Décimo sétimo dia do quarto mês de dois mil e vinte e um. Quando começo o dia neste lugar com além no nome é maior a sensação de lembrança do que a de esquecimento. Na dúvida tenho bordões, canas e paus, espalhados pela terra, e a copa das árvores a indicar-me o caminho. Não deixo migalhas porque nunca regresso pelo mesmo trajeto, sei que são petiscos para as asas que nidificam nesta micro amazónia, e porque gosto de me perder, seguindo rumos que só a alma desconfia. A vida ensina que é a melhor forma de nos encontrarmos. Esta vivência em nada me é estranha. O conforto é o essencial para não habituar o traseiro ao comodismo, a atenção não se perde dentro da caixa das notícias. e os auscultadores jamais tiveram lugar em nenhum dos meus ouvidos.
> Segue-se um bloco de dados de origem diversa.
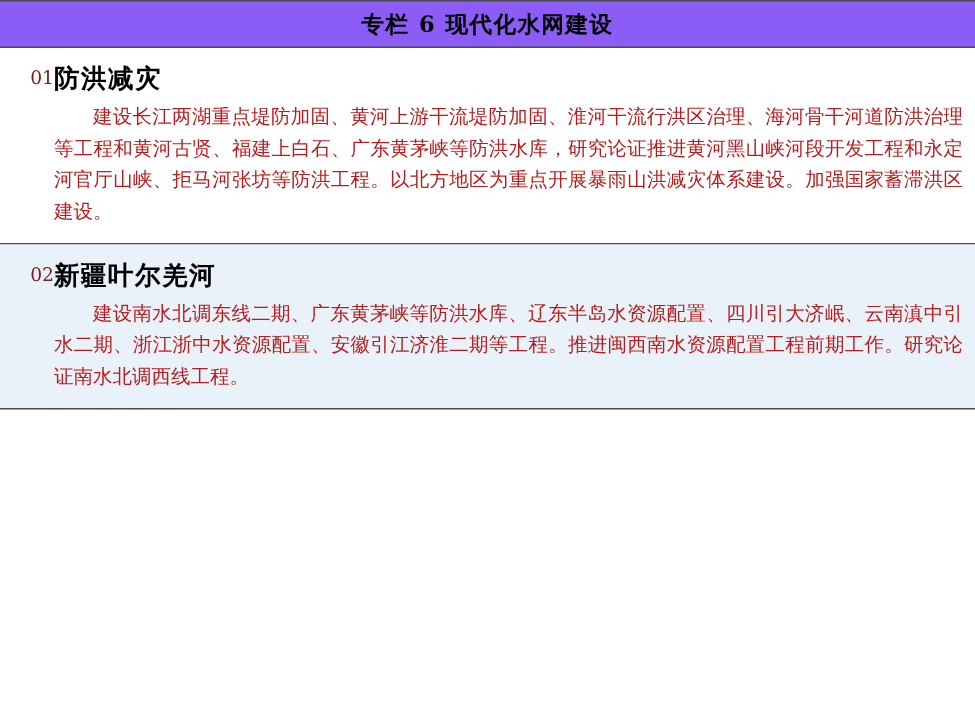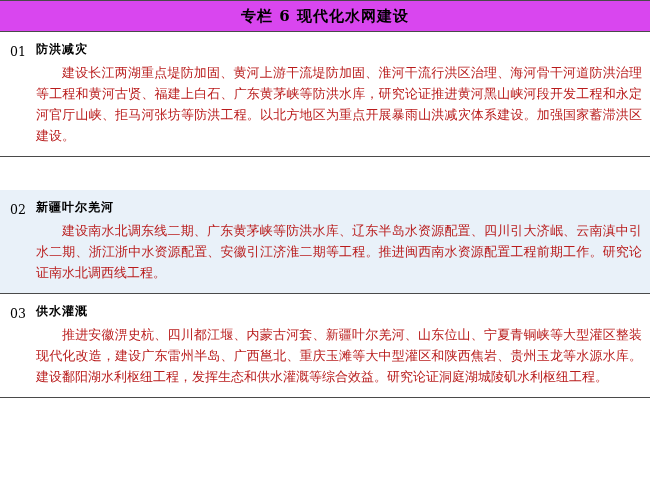--- a/index.html
+++ b/index.html
@@ -21,7 +21,7 @@
   }
   .title-bar {
     height: 32px;
-    background: #d946ef;
+    background: #8b5cf6;
     border-top: 1px solid #4a4a4a;
     border-bottom: 1px solid #4a4a4a;
     box-sizing: border-box;

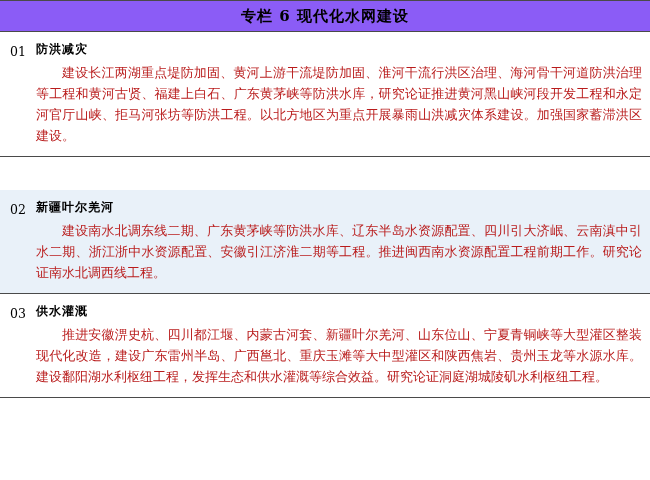--- a/index.html
+++ b/index.html
@@ -53,9 +53,9 @@
     flex: 0 0 36px;
     box-sizing: border-box;
     padding-top: 12px;
-    text-align: center;
+    text-align: right;
     font-size: 12.5px;
-    color: #000000;
+    color: #7f1d1d;
     font-family: "DejaVu Serif", "Liberation Serif", serif;
   }
   .content-cell {

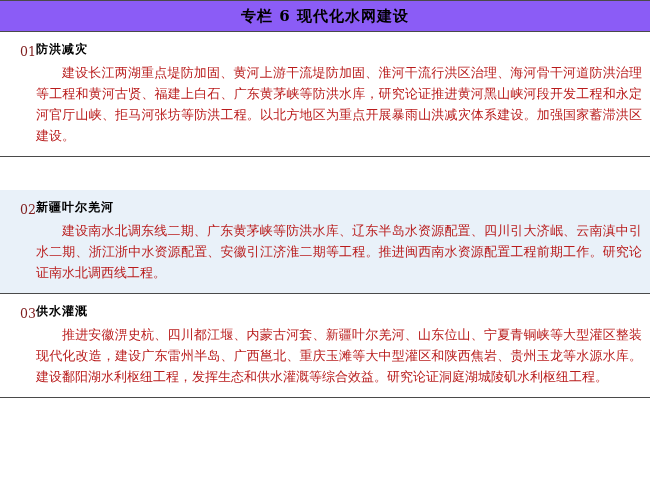--- a/index.html
+++ b/index.html
@@ -64,7 +64,7 @@
     padding: 9px 8px 10px 0;
   }
   .item-title {
-    font-size: 12px;
+    font-size: 17px;
     font-weight: bold;
     color: #000000;
     letter-spacing: 1px;

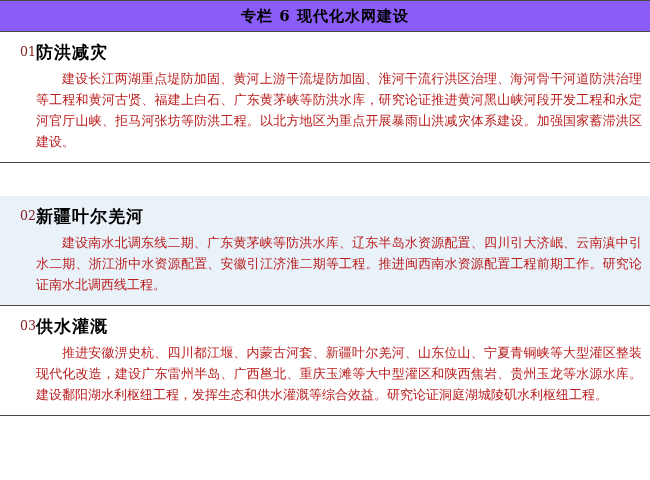--- a/index.html
+++ b/index.html
@@ -43,7 +43,6 @@
   }
   .row.alt {
     background: #e9f1f9;
-    margin-top: 33px;
   }
   .row.plain {
     background: #ffffff;

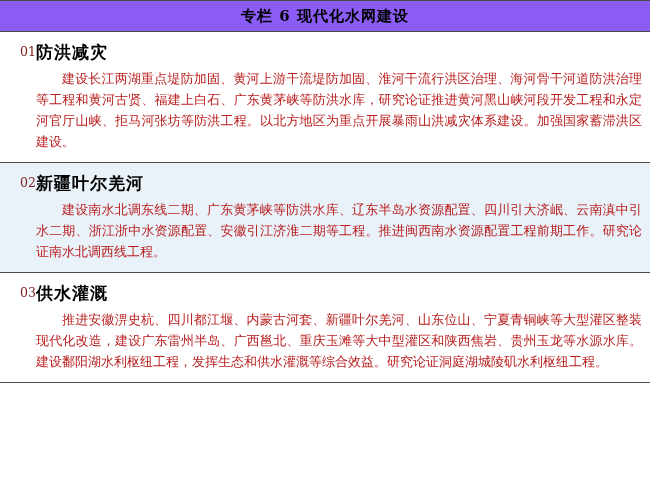--- a/index.html
+++ b/index.html
@@ -105,13 +105,6 @@
     </div>
   </div>
 
-  <div class="row plain">
-    <div class="num-cell">03</div>
-    <div class="content-cell">
-      <div class="item-title">供水灌溉</div>
-      <div class="item-body">推进安徽淠史杭、四川都江堰、内蒙古河套、新疆叶尔羌河、山东位山、宁夏青铜峡等大型灌区整装现代化改造，建设广东雷州半岛、广西邕北、重庆玉滩等大中型灌区和陕西焦岩、贵州玉龙等水源水库。建设鄱阳湖水利枢纽工程，发挥生态和供水灌溉等综合效益。研究论证洞庭湖城陵矶水利枢纽工程。</div>
-    </div>
-  </div>
 
 </div>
Se tenho saudades do Tejo, voo em pensamento até ele. Agarro nas imagens que tenho dele e, como a um amor há muito longe dos meus braços, deixo que o coração vagueie até à foz que o trará a mim. Até que nos encontremos outra vez é o mantra desta caminhada. Não vai ser agora que vou encarnar a saudosista, não agora que estou exatamente onde sempre suspirei para estar. Não por um homem lindo, nem pela mais bela caneta de aparo, nem por mil pedras preciosas. Aqui mesmo neste silêncio, manso como a superfície do lago Annecy, suave como a esteira duma canoa no Rio Negro. Dou por mim a dar meia volta ao planeta até voltar ao Bugio. E afinal já dei tanta sem nunca ter ficado tonta. Não mais do que antes, talvez menos do que depois. E como um pássaro, desses que seguem rotas geneticamente traçadas, pairo e plano até este cais de lava firme. De vez em quando dou um ar de graça pelo burgo, abraço com a força de antigamente as almas tão confinadas como a minha e, sem combinações prévias, encontramo-nos a pasmar para o mesmo pôr do sol, para o mesmo rebate de luz, para as pequenas flores que despontam tão cheias de primavera. O meu rádio de pilhas desliga-se sempre à hora certa. As notícias chegam-me por quem eu deixo. Censuro as minhas leituras como quem cata gorgulho num alguidar de milho. É a única forma de me ajudar e à farinha que dará melhor pão. É tudo farinha do mesmo saco.
De resto, com a lembrança em meia dúzia de projetos, e com outros tantos já bem consolidados, cuido de cada momento como às sementes que acabaram de me chegar, com carinho e cuidados, sejam bons ou maus. Porque sim.